Surgery – Means for introducing or removing material from body for... – Treating material introduced into or removed from body...
Reexamination Certificate
2001-02-16
2003-04-15
Mendez, Manuel (Department: 3763)
Surgery
Means for introducing or removing material from body for...
Treating material introduced into or removed from body...
C604S501000
Reexamination Certificate
active
06547777
ABSTRACT:
FIELD OF THE INVENTION
The present invention relates to an apparatus and method for reducing interstitial fluid pressure, enhancing radiation therapy, and enhancing delivery and effectiveness of therapeutic agents in tissue, particularly in tumors.
BACKGROUND OF THE INVENTION
Throughout this application various publications are referenced and citations are provided in the Reference section. The disclosure of these publications in their entireties are hereby incorporated by reference into this application in order to more fully describe the state of the art to which this invention pertains.
Cancer is the second leading cause of death in this country and still continues to be a public health problem of increasing significance.
1
Cancer therapy may be categorized into three major approaches: surgical excision, radiotherapy, and chemotherapy. Chemotherapy is defined as the treatment of cancer by a systemic administration of drugs.
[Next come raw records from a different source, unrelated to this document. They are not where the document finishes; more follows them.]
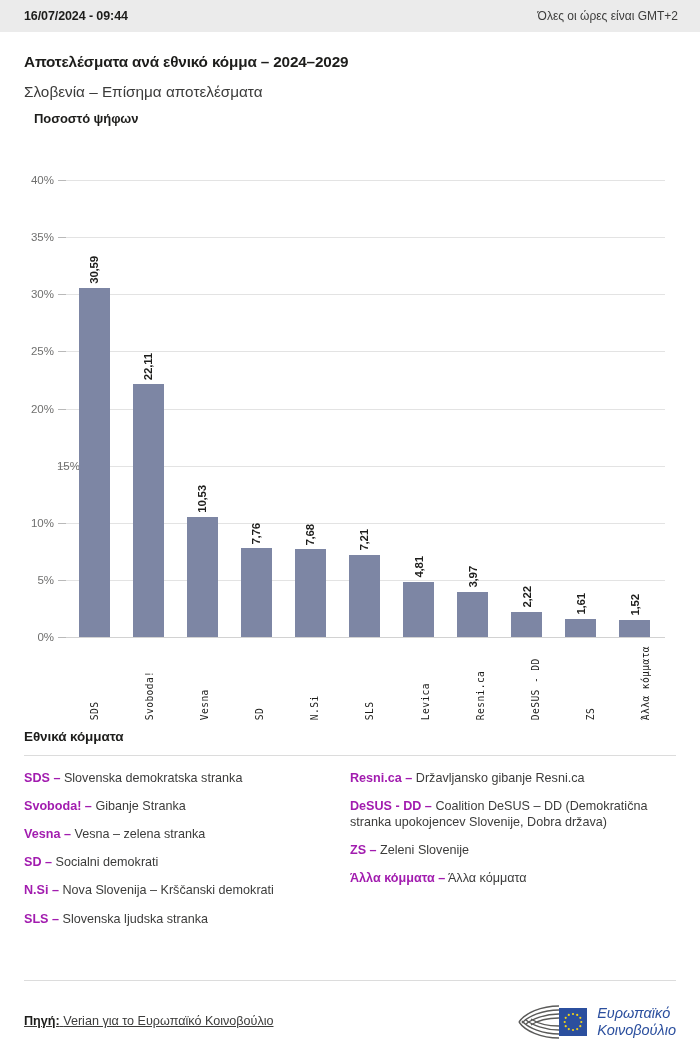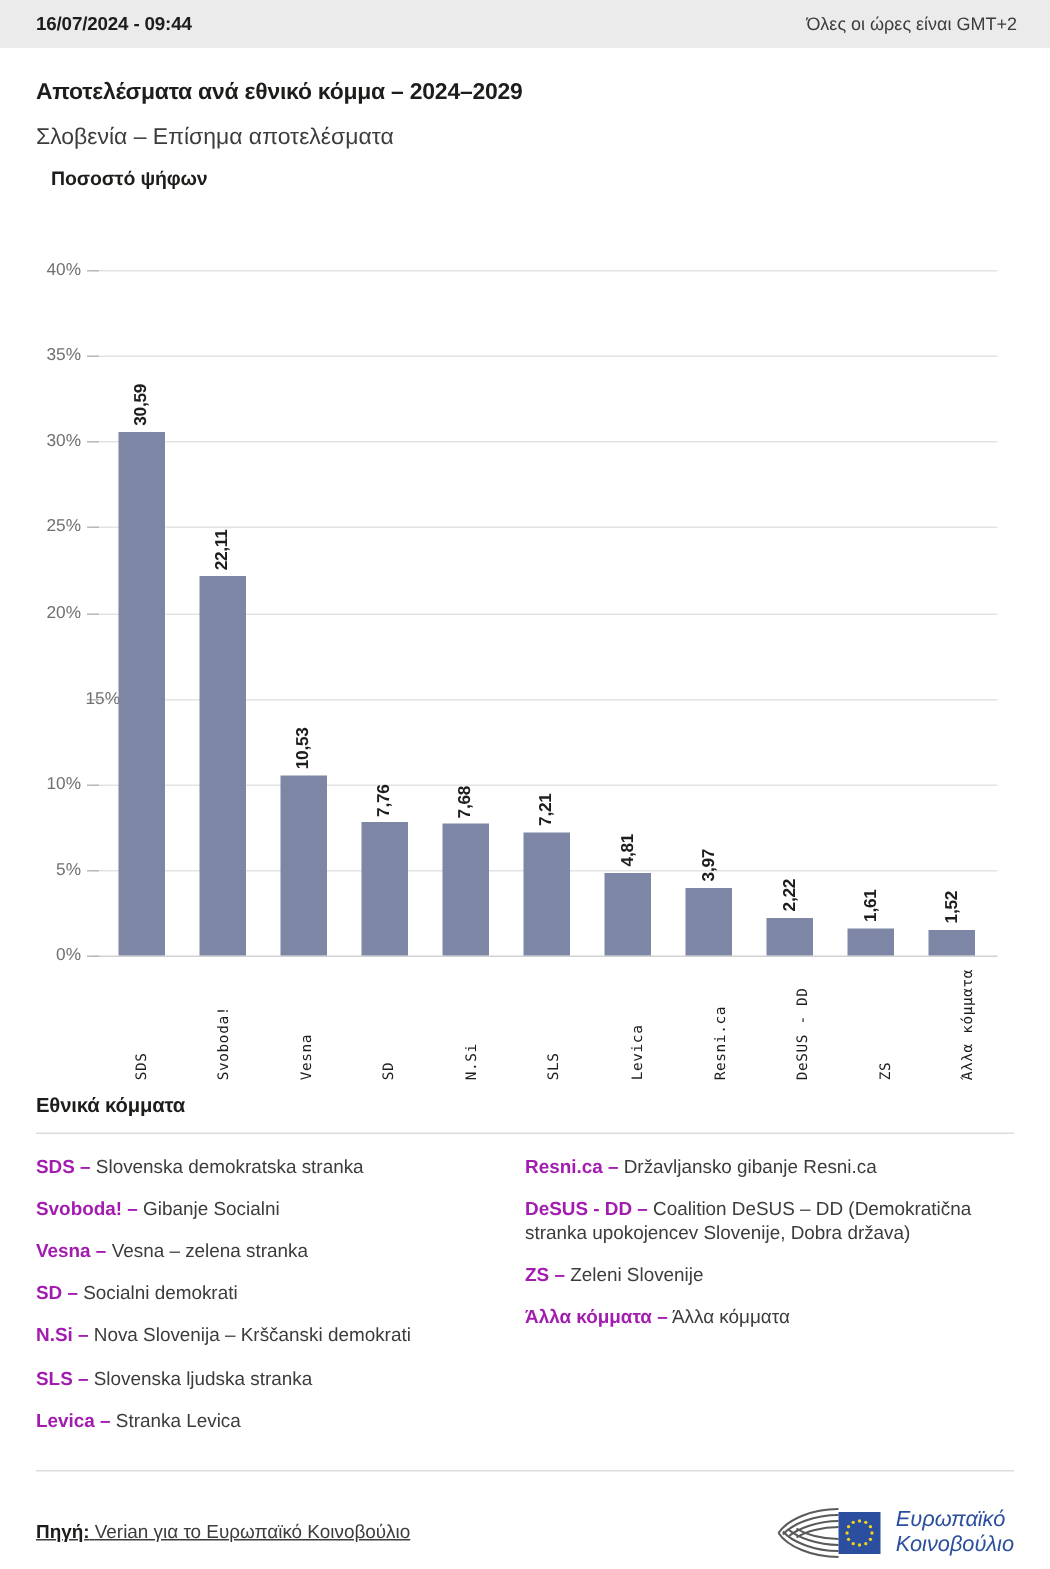--- a/index.html
+++ b/index.html
@@ -352,7 +352,7 @@
   <div class="legend-cols">
     <div class="legend-col" id="legend-left">
         <div class="legend-item"><b>SDS –</b><span> Slovenska demokratska stranka</span></div>
-        <div class="legend-item"><b>Svoboda! –</b><span> Gibanje Socialni</span></div>
+        <div class="legend-item"><b>Svoboda! –</b><span> Gibanje Stranka</span></div>
         <div class="legend-item"><b>Vesna –</b><span> Vesna – zelena stranka</span></div>
         <div class="legend-item"><b>SD –</b><span> Socialni demokrati</span></div>
         <div class="legend-item"><b>N.Si –</b><span> Nova Slovenija – Krščanski demokrati</span></div>

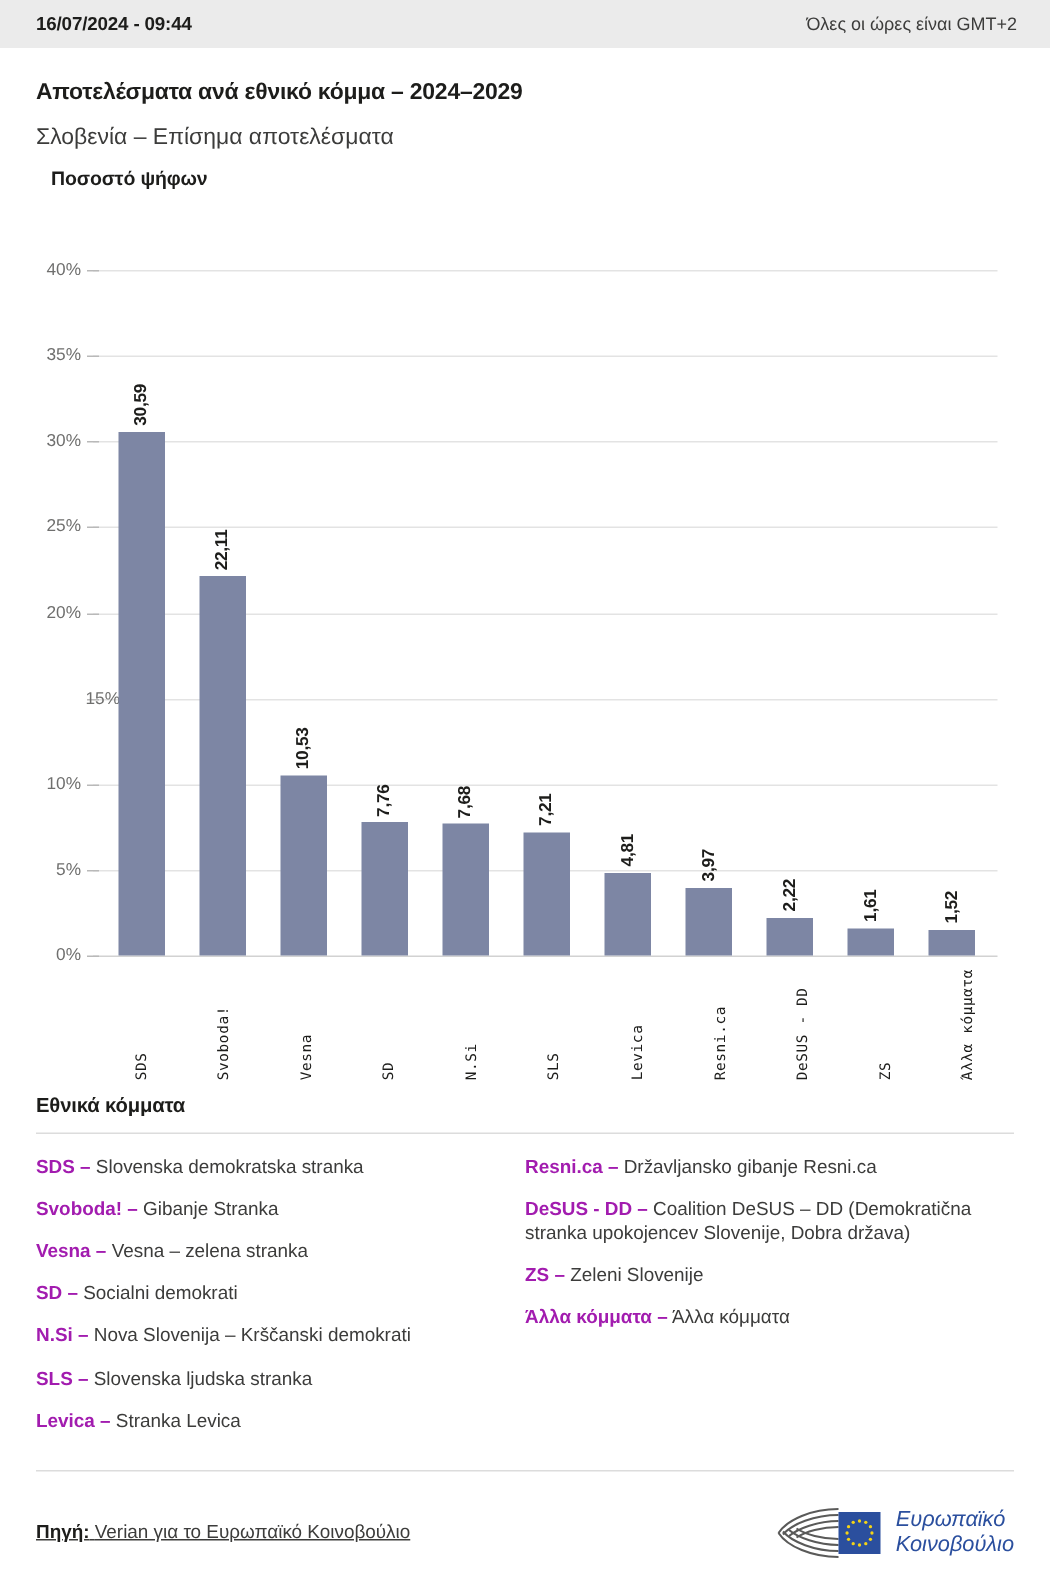--- a/index.html
+++ b/index.html
@@ -357,7 +357,6 @@
         <div class="legend-item"><b>SD –</b><span> Socialni demokrati</span></div>
         <div class="legend-item"><b>N.Si –</b><span> Nova Slovenija – Krščanski demokrati</span></div>
         <div class="legend-item"><b>SLS –</b><span> Slovenska ljudska stranka</span></div>
-        <div class="legend-item"><b>Levica –</b><span> Stranka Levica</span></div>
       </div>
     <div class="legend-col right" id="legend-right">
         <div class="legend-item"><b>Resni.ca –</b><span> Državljansko gibanje Resni.ca</span></div>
Unfortunately, most drugs which showed promising effects in vitro have failed to be as effective in vivo, particularly in solid tumors. It has been proposed that one of the major reasons for this failure is the impediment of drug transport into tumors. In particular, a physiological barrier created by raised interstitial fluid pressure appears to be responsible. The interstitial fluid pressure is raised in tumors primarily because of the lack of lymphatics in tumors and growth of tumor cells in confined spaces. The raised interstitial fluid pressure in tumors is a principal transport-retarding factor for the delivery of drugs such as macromolecules, i.e., large molecular weight molecules such as monoclonal antibodies (MoAb), tumor necrosis factor, and other chemotherapeutic agents.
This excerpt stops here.